Dot #1: When I first met Mac.
In 1985 I was a graduate student at the University of Texas. As an engineering student I knew something of computers but I wasn’t interested in them. I had a bunch of other interests, including my schooling, and if a computer could help me with them, great. Otherwise, no thanks. I was not what you’d call a computer geek.
My academic department at Texas had a small computer lab that I could use, and in it were three IBM PCs and three Macintoshes. The IBMs had the computer on the bottom, and a monitor on the top. With the IBM, word processing (a new term to me) meant seeing my document in green letters on a black background, and some codes to signify bold and italic.
Original IBM PC
Printing went to a dot-matrix machine and was an adventure since what came out of the printer didn’t look much like what showed on the screen. There was a bit of a learning curve before you could do anything with the computer at all. In short, the IBM PC looked like something that was going to make my life harder (at least at first). Not what I was hoping for.
The Macs were of one piece, friendly little machines where word processing meant black letters on a white background– same as in “real life” with a typewriter. On the Mac, if you made a word bold it showed bold right on the screen.

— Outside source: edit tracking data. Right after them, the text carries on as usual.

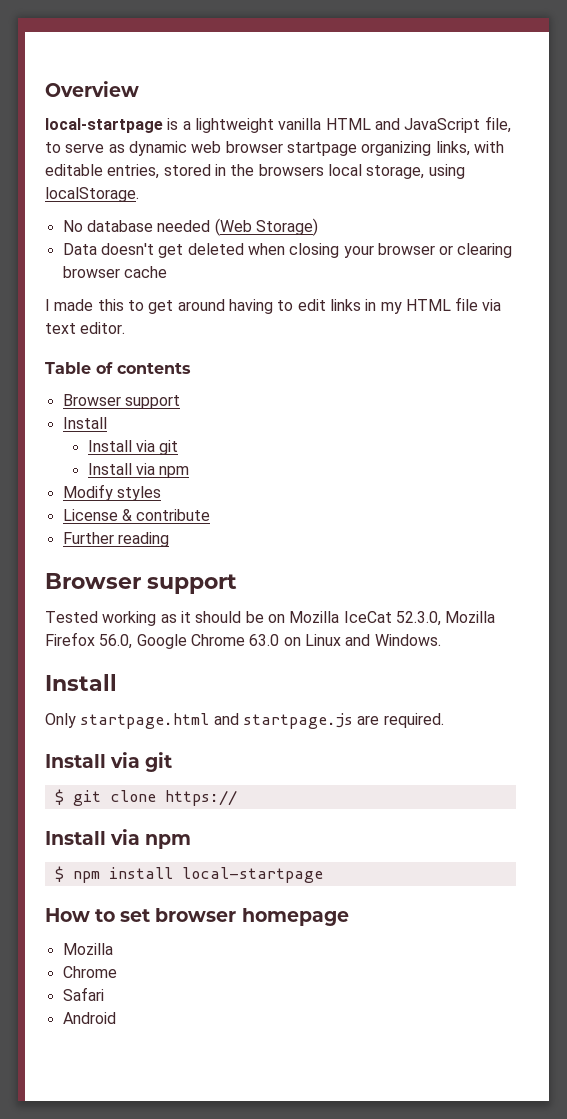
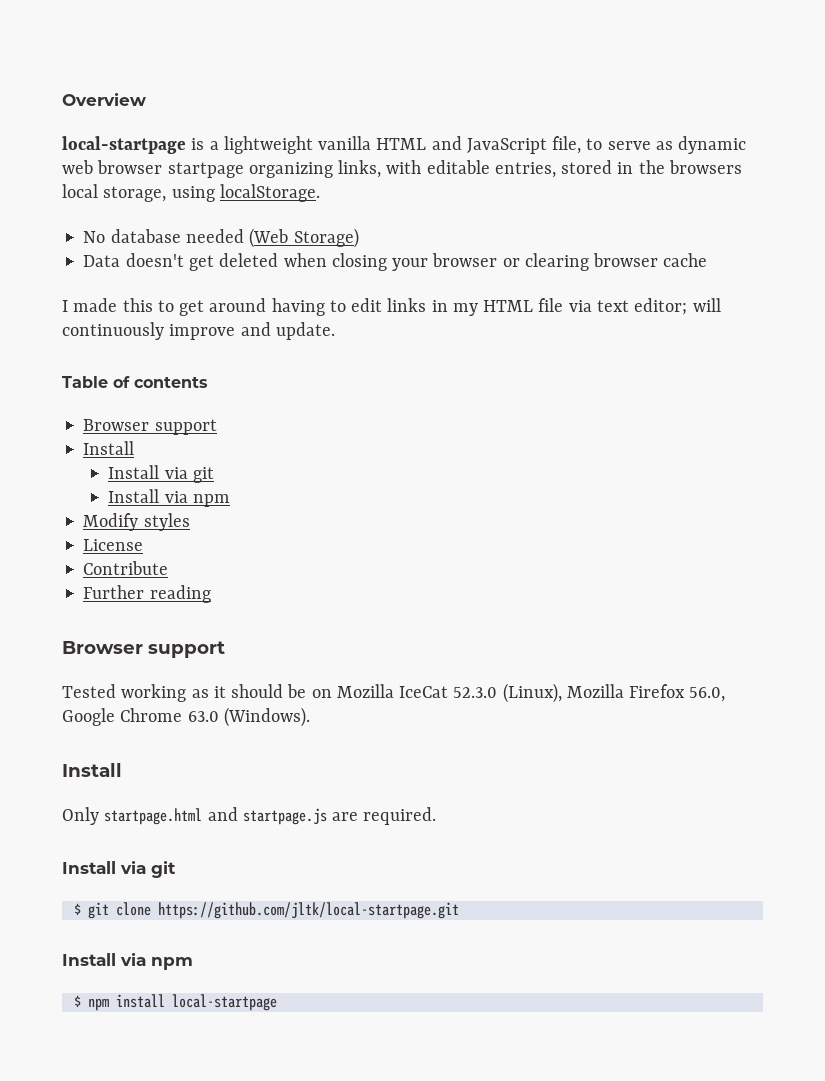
[80,322,126,334] editor. -> [634,298,721,315] [62,322,335,340] editor; will continuously improve and update.
[121,509,211,521] & contribute -> [83,561,169,575] // Contribute
[395,611,441,626] 52.3.0, -> [453,683,562,703] 52.3.0 (Linux),
[283,634,441,646] on Linux and Windows. -> [223,707,310,727] (Windows).
[164,790,237,806] https:// -> [157,902,459,919] https://github.com/jltk/local-startpage.git
[45,908,349,926] [62,943,113,955] [62,966,117,978] [62,987,104,1001] [62,1012,116,1024] // How to set browser homepage // Mozilla // Chrome // Safari // Android -> (277, 1002) none

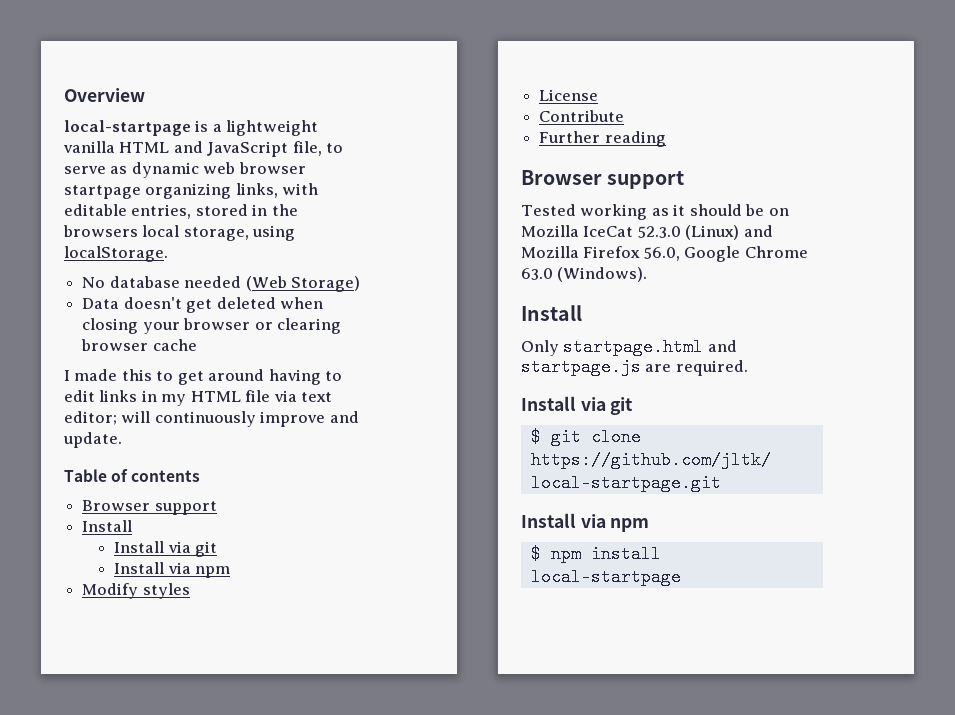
[502,683,562,703] (Linux), -> [685,225,773,240] (Linux) and

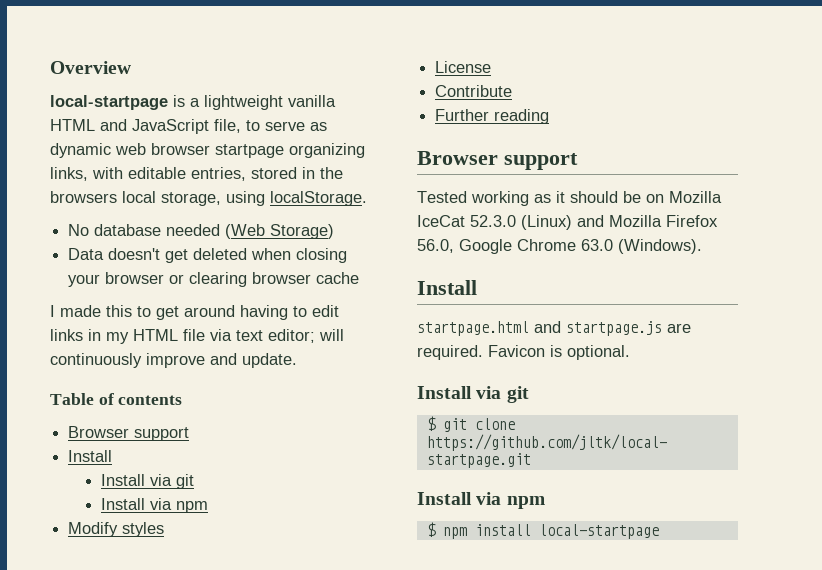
[521,340,559,356] Only -> (477, 287) none
(748, 368) none -> [488,345,630,360] Favicon is optional.

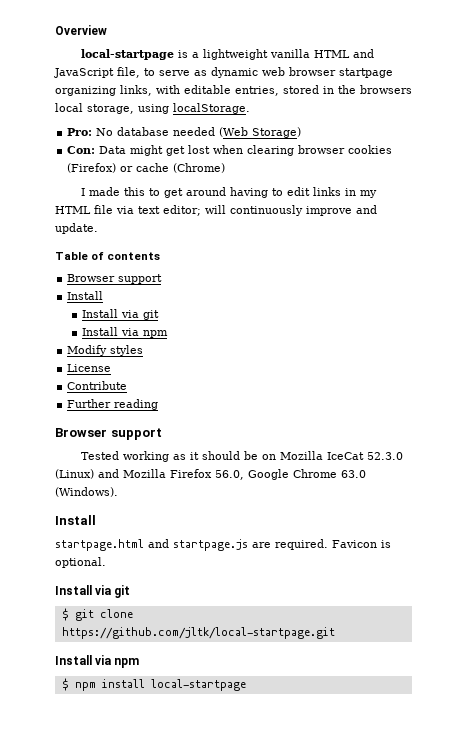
(367, 198) none -> [67,128,93,136] Pro:
[68,248,348,263] [68,272,312,287] Data doesn't get deleted when closing your browser or clearing browser -> [67,145,393,156] [67,163,134,173] Con: Data might get lost when clearing browser cookies (Firefox) or
(360, 278) none -> [173,163,226,173] (Chrome)

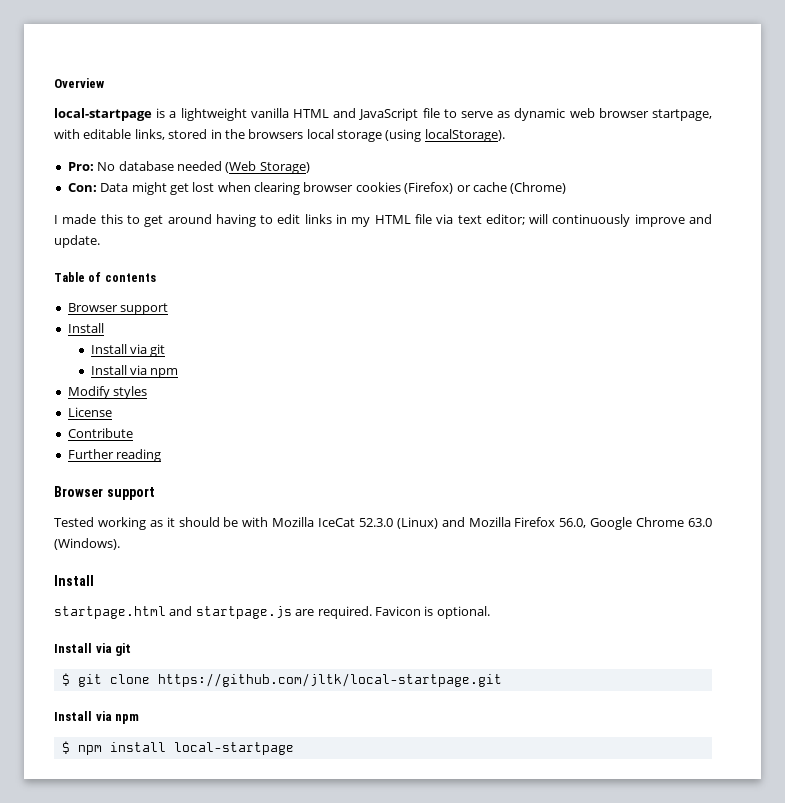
[117,67,140,78] file, -> [422,108,440,118] file
[339,68,393,78] [55,85,152,96] startpage organizing links, -> [652,109,712,121] startpage,
[235,86,279,96] entries, -> [134,129,165,140] links,
[87,103,250,114] storage, using localStorage. -> [337,129,505,142] storage (using localStorage).
[261,454,276,460] on -> [242,517,269,527] with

And it had a mouse, which to my way of thinking was a million times easier than using arrow keys on the keyboard. (Pythagoras knew what he was doing when he proved that it’s shorter to go diagonally, which you can do with a mouse, than to go over and up, which is what you have to do with arrow keys.)
Printing was essentially an exact match to what you saw on the screen. “It’s like electric paper,” I thought. I could use it right away. And so I did, using MacWrite and later Microsoft Word (version 1.05) and Excel (version 1.0) to produce great stuff for my graduate school classes (and some rather fancy letters to those back home).
Original Mac.
Close-up of original Mac screen, showing the word processor “MacWrite”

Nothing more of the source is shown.